Morning News Digest: June 29, 2010

Assembly approves personalized sports plates

The horse is still dead but the beating has finally stopped. After a 90 minute discussion of personalized sports team license plates the assembly approved a bill that would allow the state to sell specialty plates with team logos on them. Teams would collect about half the revenue on the plates. The bill would reportedly raise somewhere between $880,000 and $1 million, a fraction of the overall $29.4 billion budget that will eventually be voted on tonight. (Isherwood, PolitickerNJ)

Sarlo: Christie’s allegiance with richest residents

Senate lawmakers stand on the floor now and state Sen. Paul Sarlo (D-Wood-Ridge) drills Gov. Chris Christie on his budget priorities. “His true allegiance lies with the state’s richest residents,” says the senate budget committee chairman. “The ultimate test of the budget is to the ultimate test of true shared sacrifice, and I believe this budget fails that test.” (Pizarro, PolitickerNJ) Vitale’s heathcare bill clears senate The Senate passes 23-17 a bill authored by state Sen. Joe Vitale (D-Woodbridge) that would allow 39,000 uninsured parents to enroll in FamilyCare, a low cost health care management plan. The bill would dedicate $24.6 million from the general fund and give it to FamilyCare. (Pizarro, PolitickerNJ) 

Sen. Frank Lautenberg: Lymphoma is ‘gone’ 

Sen. Frank Lautenberg, now the oldest senator after the death of Democratic Sen. Robert Byrd of West Virginia Monday morning, said he is “cancer-free and feels terrific. “The nice, good, intelligent doctors confirmed all the bad cells are gone,” Lautenberg said at a Paterson gathering to celebrate a $4.5 million federal grant awarded for the construction of a new firehouse. (Williams/Jackson, The Record) 
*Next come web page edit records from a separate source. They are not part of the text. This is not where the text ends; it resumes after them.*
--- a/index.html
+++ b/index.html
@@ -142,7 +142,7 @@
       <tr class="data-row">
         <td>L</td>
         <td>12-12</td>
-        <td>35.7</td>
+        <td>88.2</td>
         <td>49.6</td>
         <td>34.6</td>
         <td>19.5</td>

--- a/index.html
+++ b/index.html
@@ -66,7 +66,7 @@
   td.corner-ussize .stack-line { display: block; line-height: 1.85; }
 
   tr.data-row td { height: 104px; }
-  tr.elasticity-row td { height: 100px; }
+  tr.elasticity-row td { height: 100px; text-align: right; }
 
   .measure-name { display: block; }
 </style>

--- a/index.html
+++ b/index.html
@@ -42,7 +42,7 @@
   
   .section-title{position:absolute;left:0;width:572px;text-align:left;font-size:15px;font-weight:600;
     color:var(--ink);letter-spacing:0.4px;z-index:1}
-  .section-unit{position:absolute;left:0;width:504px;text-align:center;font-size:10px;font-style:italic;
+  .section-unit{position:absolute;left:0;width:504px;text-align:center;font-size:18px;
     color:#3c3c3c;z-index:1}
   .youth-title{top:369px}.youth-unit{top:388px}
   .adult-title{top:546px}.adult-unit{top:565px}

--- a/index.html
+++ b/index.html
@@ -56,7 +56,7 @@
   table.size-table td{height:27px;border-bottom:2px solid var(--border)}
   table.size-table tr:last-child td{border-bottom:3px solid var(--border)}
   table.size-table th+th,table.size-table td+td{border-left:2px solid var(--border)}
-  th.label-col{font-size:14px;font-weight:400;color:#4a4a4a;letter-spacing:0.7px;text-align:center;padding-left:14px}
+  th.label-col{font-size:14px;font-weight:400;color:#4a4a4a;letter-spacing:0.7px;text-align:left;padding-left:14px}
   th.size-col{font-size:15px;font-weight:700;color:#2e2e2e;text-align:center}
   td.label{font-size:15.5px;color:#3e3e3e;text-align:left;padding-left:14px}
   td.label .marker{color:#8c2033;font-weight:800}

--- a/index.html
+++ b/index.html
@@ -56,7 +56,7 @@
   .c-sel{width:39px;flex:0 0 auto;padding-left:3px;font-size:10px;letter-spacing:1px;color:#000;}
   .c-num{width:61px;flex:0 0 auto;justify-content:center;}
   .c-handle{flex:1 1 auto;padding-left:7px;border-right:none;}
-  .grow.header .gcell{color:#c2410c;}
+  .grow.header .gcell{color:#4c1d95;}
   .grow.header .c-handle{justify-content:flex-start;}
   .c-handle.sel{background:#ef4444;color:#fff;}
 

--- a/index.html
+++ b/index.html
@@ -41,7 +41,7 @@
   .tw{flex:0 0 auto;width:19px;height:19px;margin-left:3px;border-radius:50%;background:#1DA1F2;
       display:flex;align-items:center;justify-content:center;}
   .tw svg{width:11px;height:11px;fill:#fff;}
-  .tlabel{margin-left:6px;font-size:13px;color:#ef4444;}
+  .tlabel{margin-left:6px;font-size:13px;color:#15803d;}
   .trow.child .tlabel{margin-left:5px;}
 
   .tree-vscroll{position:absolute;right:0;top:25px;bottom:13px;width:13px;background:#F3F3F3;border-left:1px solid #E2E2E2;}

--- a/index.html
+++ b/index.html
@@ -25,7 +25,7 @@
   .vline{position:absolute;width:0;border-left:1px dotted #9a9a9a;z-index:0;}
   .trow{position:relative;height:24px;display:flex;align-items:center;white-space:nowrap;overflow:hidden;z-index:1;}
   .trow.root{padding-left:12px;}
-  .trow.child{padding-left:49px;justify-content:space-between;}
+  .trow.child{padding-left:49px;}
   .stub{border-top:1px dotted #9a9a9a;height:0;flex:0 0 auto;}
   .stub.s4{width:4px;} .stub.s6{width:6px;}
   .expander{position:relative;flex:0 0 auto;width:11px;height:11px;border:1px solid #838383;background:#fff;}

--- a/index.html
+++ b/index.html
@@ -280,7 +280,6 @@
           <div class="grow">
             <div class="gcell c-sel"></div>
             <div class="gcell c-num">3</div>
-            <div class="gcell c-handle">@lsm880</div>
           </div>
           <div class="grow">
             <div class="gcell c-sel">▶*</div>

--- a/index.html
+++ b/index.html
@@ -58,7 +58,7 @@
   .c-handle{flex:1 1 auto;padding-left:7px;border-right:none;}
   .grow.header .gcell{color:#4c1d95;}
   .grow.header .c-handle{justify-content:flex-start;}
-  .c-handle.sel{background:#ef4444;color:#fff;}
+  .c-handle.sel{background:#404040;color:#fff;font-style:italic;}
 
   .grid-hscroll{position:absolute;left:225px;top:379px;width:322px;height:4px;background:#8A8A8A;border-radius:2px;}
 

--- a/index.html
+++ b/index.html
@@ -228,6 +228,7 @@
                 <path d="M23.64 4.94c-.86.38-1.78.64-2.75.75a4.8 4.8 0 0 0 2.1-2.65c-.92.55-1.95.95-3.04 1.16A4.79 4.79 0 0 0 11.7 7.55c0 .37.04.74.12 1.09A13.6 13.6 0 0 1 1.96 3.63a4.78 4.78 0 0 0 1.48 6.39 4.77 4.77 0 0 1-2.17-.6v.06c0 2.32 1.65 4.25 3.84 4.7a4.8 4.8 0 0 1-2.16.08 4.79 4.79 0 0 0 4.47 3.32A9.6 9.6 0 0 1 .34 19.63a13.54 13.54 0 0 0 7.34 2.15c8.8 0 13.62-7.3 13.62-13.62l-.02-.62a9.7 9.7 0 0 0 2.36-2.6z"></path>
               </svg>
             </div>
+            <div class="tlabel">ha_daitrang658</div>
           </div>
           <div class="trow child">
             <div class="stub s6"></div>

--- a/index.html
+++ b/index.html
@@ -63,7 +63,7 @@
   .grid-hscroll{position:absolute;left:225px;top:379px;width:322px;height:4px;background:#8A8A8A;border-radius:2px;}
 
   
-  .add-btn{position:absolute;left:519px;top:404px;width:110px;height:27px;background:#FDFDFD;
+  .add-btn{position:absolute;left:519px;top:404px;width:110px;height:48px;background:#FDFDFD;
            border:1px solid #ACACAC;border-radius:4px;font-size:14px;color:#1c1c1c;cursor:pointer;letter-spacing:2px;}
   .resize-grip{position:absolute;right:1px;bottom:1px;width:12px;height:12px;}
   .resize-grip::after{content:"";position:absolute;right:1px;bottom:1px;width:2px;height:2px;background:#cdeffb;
N.J. GOP lawmakers all to vote for budget

 Assembly Republicans say the drama is over: Every member will cast a yes vote for the budget and all of its ancillary bills. “Let me put it this way: The entire caucus is with the governor on this,” said Assemblyman Jon Bramnick (R-Union), the body’s second-highest-ranking Republican. Governor Christie spent part of the day persuading two reluctant conservative Assembly members – Allison Littell McHose (R-Sussex) and Michael Patrick Carroll (R-Morris) to support the budget. Both took issue with the way the budget distributes cuts to school funding. (Friedman, The Record) 

NJN’s future in lawmakers’ hands 

NJN’s future is in the Legislature’s control today, as it decides whether a commission should study transferring the public television and radio stations’ assets to an independent non-profit. The bill, introduced last week and approved by Senate and Assembly committees, runs counter to a privatization proposal endorsed by Howard Blumenthal, NJN’s interim executive director. Blumenthal wants the state to transfer all of the network’s assets to a non-profit; a union representing network employees estimates the assets to be valued at $200 million. (Young, The Record) 

NJ lawmakers consider delaying medical marijuana 

 Lawmakers are voting Monday on a plan to delay the start of New Jersey’s legal medical marijuana program by three months. Gov. Chris Christie asked for a delay. The Legislature passed a law earlier this year to allow patients with certain conditions to buy pot from alternative treatment centers. It was to go in effect July 1 — but the first legal sales would not have come until at least October. (AP) 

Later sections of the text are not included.